====== THE DATA ======

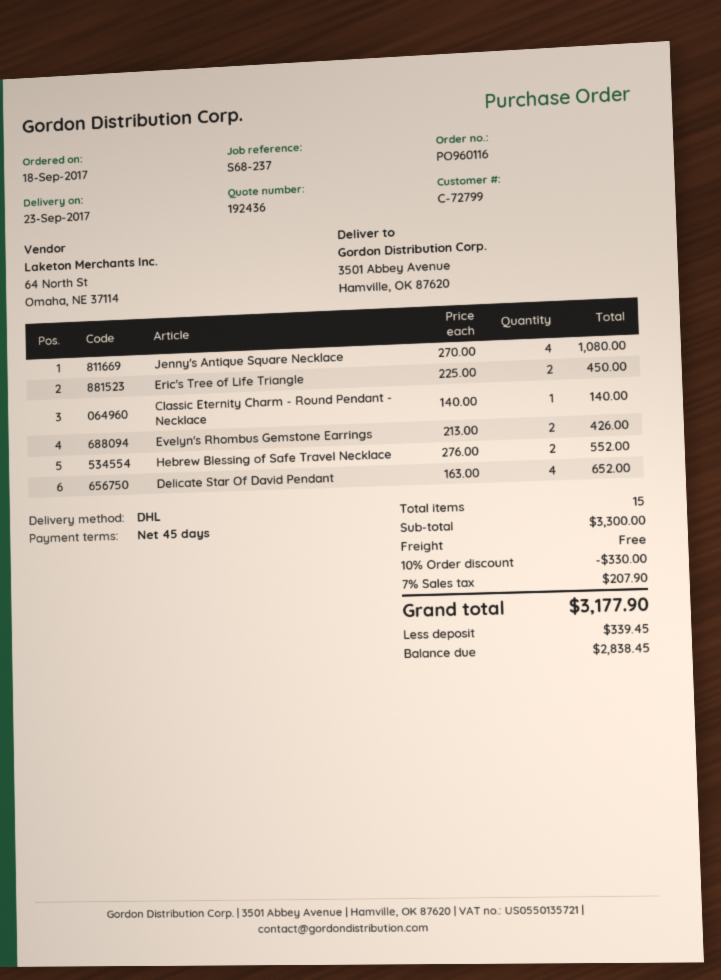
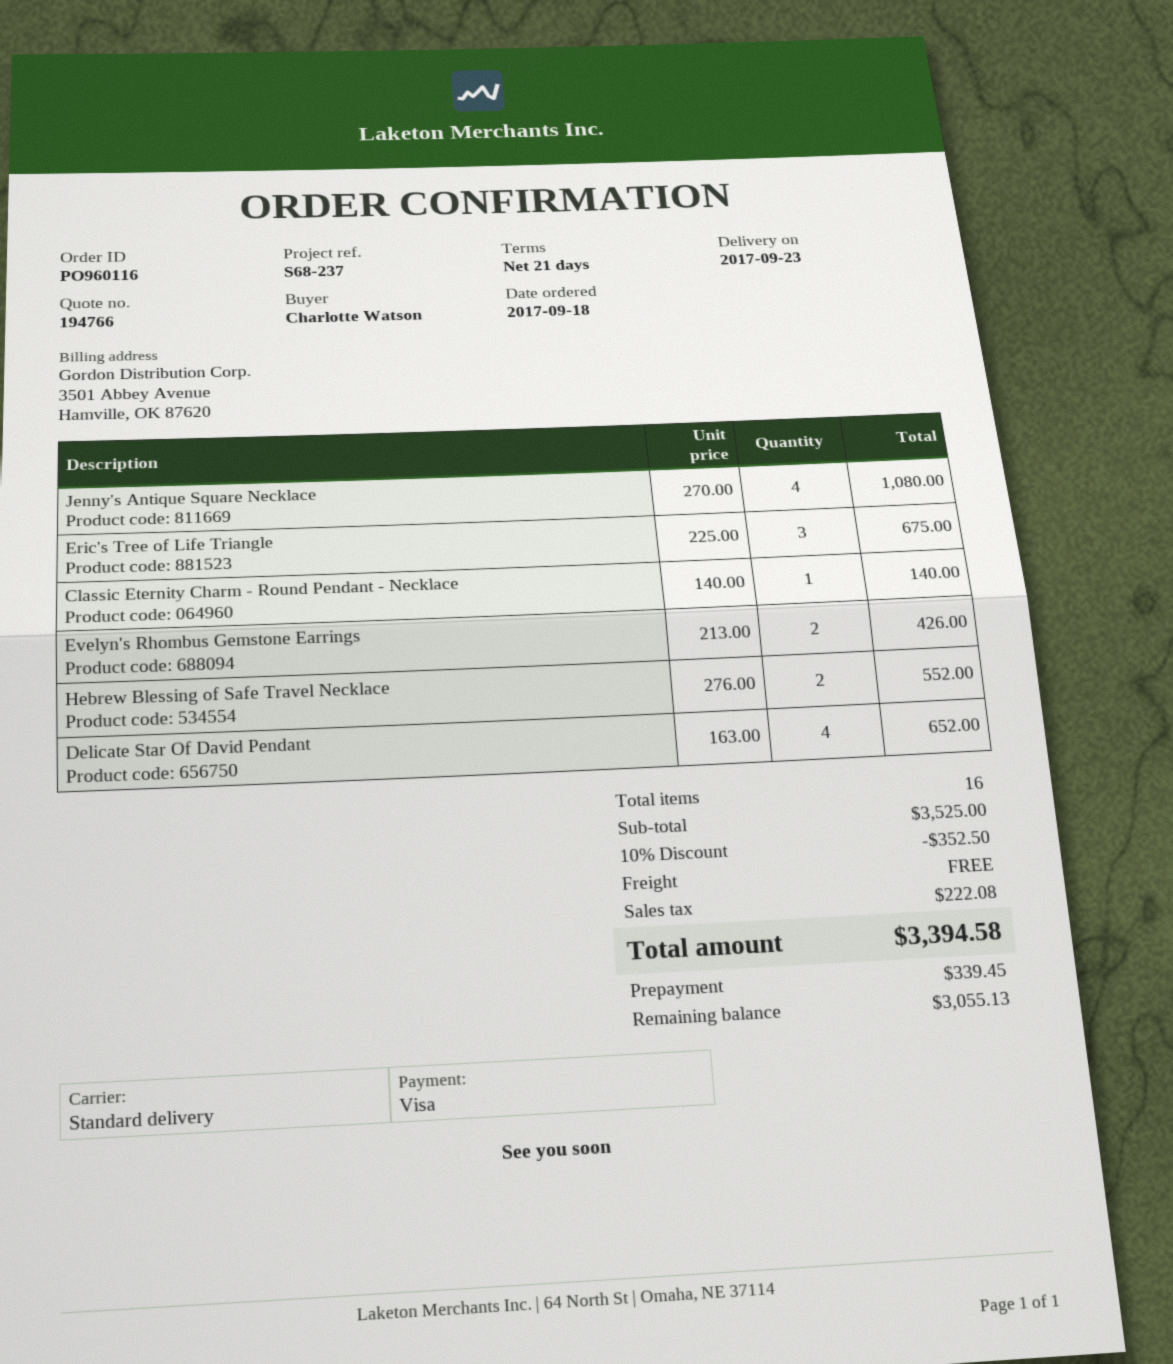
quote number: 192436 -> 194766
payment terms: 45 days -> 21 days
shipping method: DHL -> standard
Eric's Tree of Life Triangle: 2 x 225.00 = 450.00 -> 3 x 225.00 = 675.00
total quantity: 15 -> 16
subtotal: 3300.00 -> 3525.00
discount: 10% = 330.00 -> 10% = 352.50
tax: 207.90 -> 222.08
total: 3177.90 -> 3394.58
balance: 2838.45 -> 3055.13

======

## WHAT YOU SHOULD DO
Nothing but the exact lines of the data above, from the line containing "total quantity: 15 -> 16" through the last, should appear in the answer.

## SOLVED EXERCISE
total quantity: 15 -> 16
subtotal: 3300.00 -> 3525.00
discount: 10% = 330.00 -> 10% = 352.50
tax: 207.90 -> 222.08
total: 3177.90 -> 3394.58
balance: 2838.45 -> 3055.13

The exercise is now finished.